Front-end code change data
▬▬▬▬▬▬▬▬▬▬

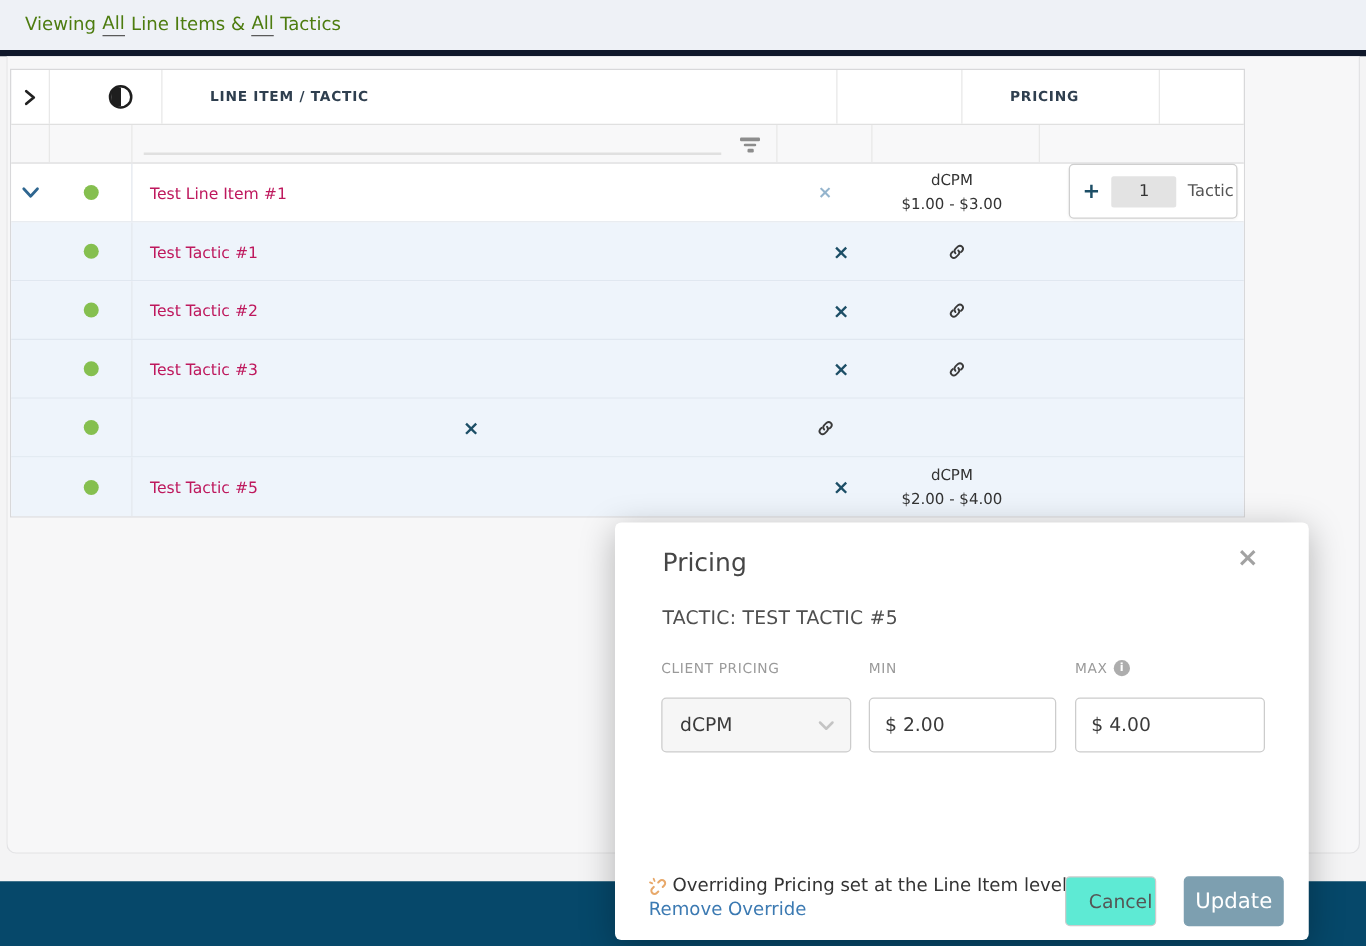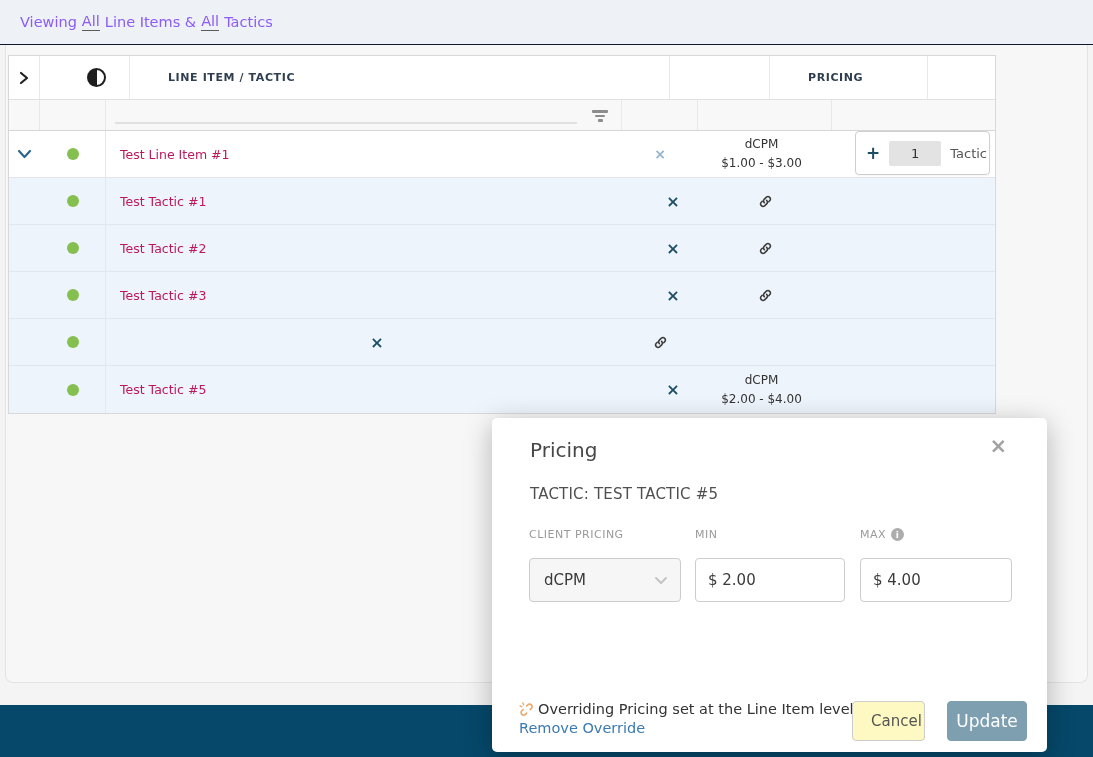"Viewing" .topbar { border-bottom: 1px solid #0f172a -> 5px solid #0f172a; color: #8b5cf6 -> #4d7c0f }
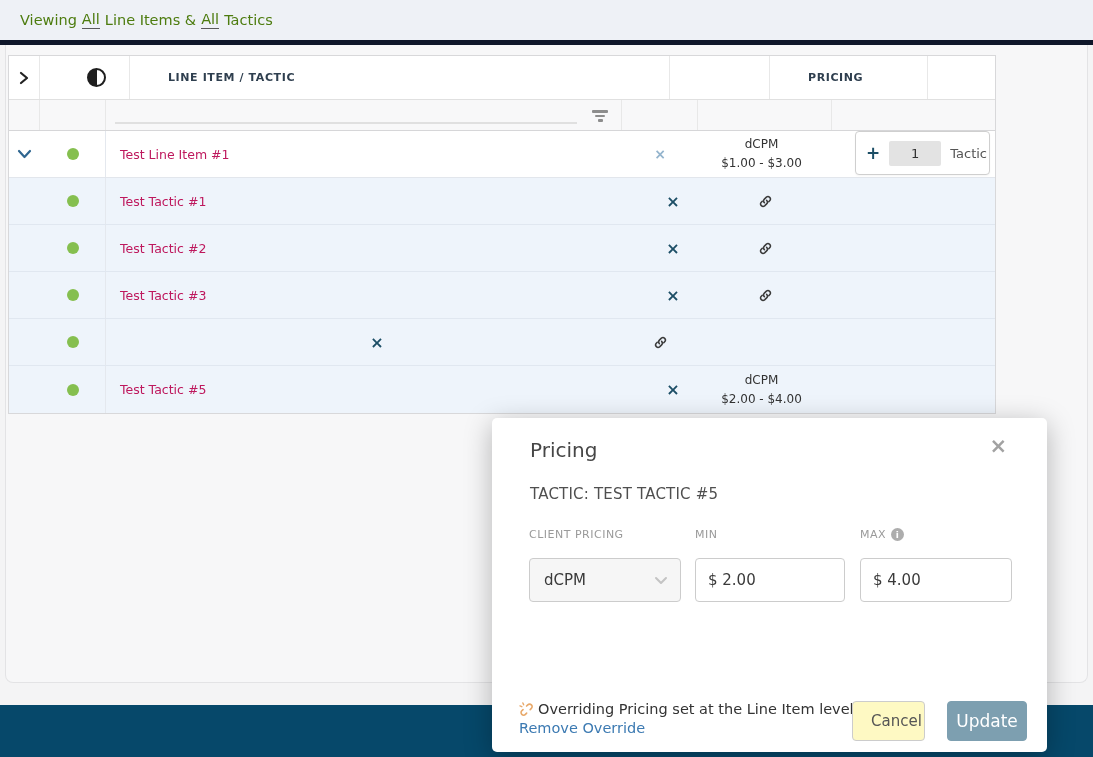"Cancel" .btn-cancel { background: #fef9c3 -> #5eead4 }
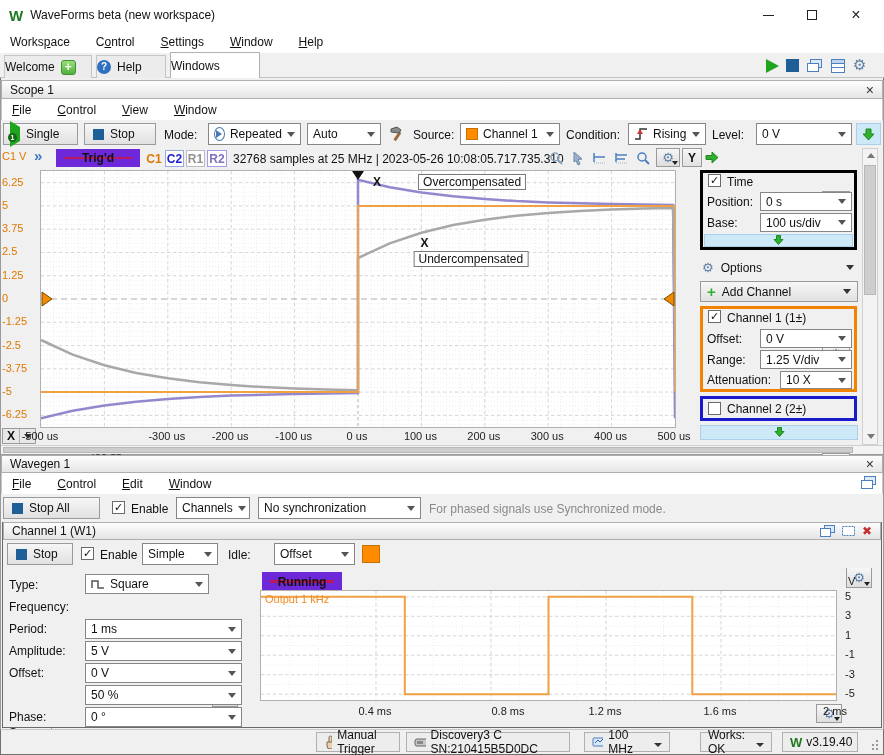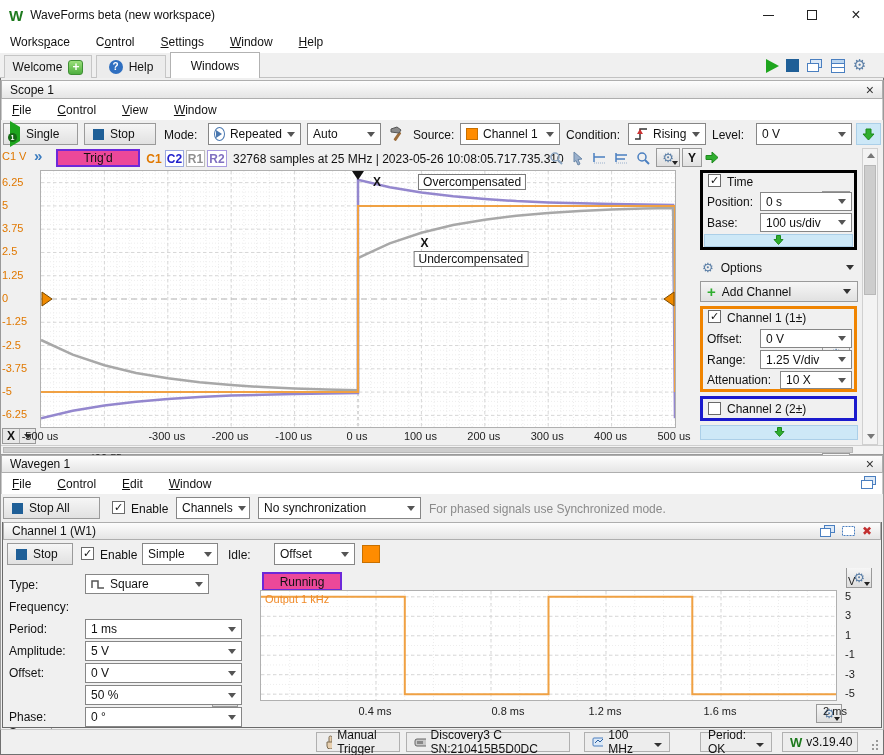"Welcome" .tab { justify-content: center -> none }
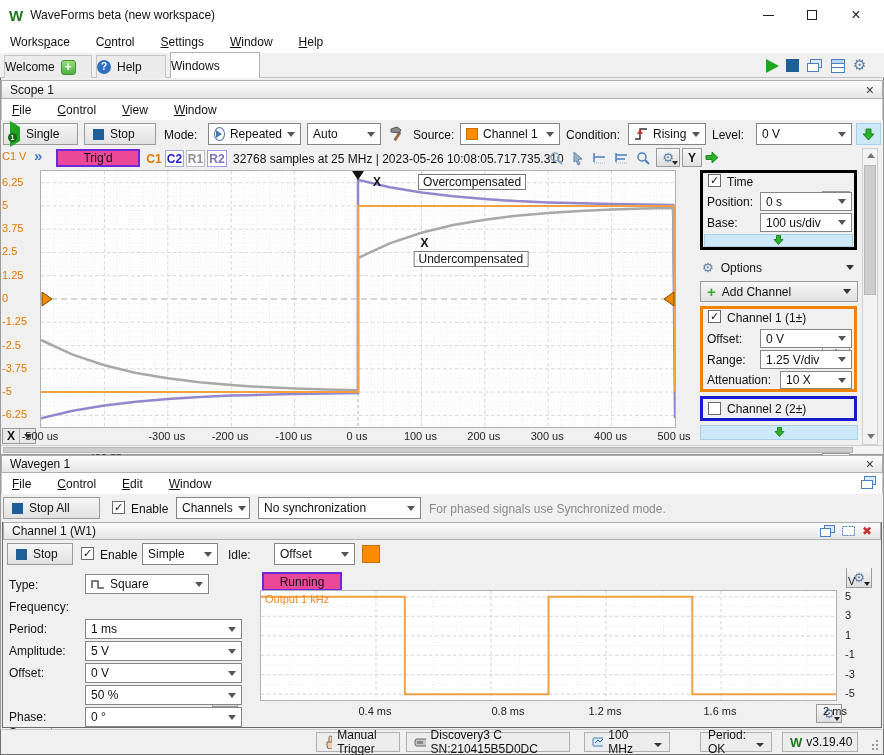"Trig'd" .badgebox { background: #ec4899 -> #be185d; border: 2px solid #6d28d9 -> 8px solid #6d28d9; font-weight: normal -> bold }
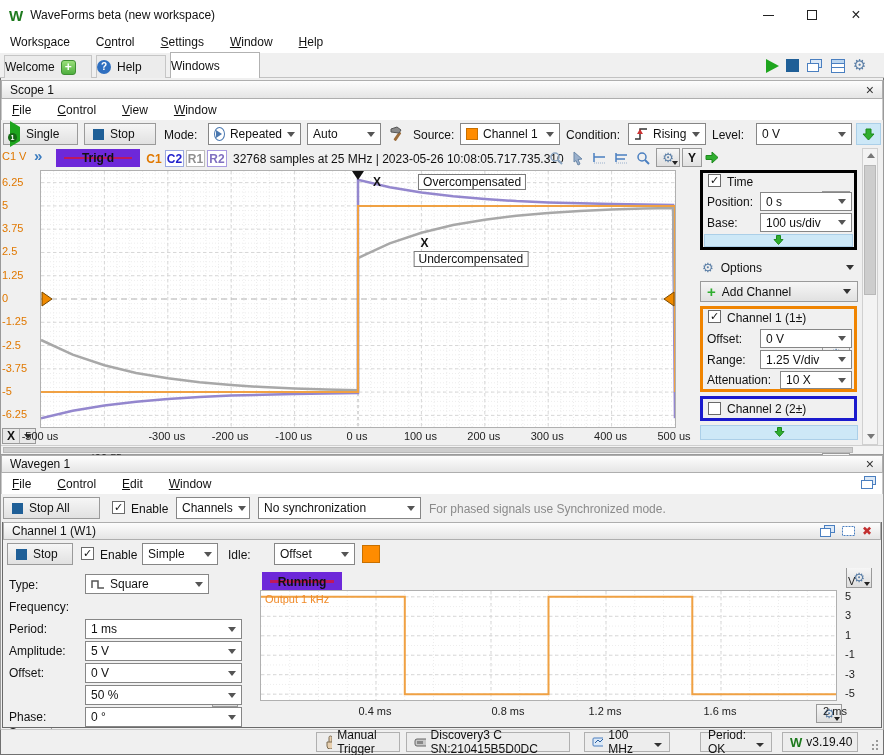"Period: OK" span { text: Period -> Works }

▬▬▬▬▬▬▬▬▬▬

[Exercise objective] Return the records above in their entirety, word for word, with the pictures removed.

[Solution to the exercise]
"Viewing" .topbar { border-bottom: 1px solid #0f172a -> 5px solid #0f172a; color: #8b5cf6 -> #4d7c0f }
"Cancel" .btn-cancel { background: #fef9c3 -> #5eead4 }
"Welcome" .tab { justify-content: center -> none }
"Trig'd" .badgebox { background: #ec4899 -> #be185d; border: 2px solid #6d28d9 -> 8px solid #6d28d9; font-weight: normal -> bold }
"Period: OK" span { text: Period -> Works }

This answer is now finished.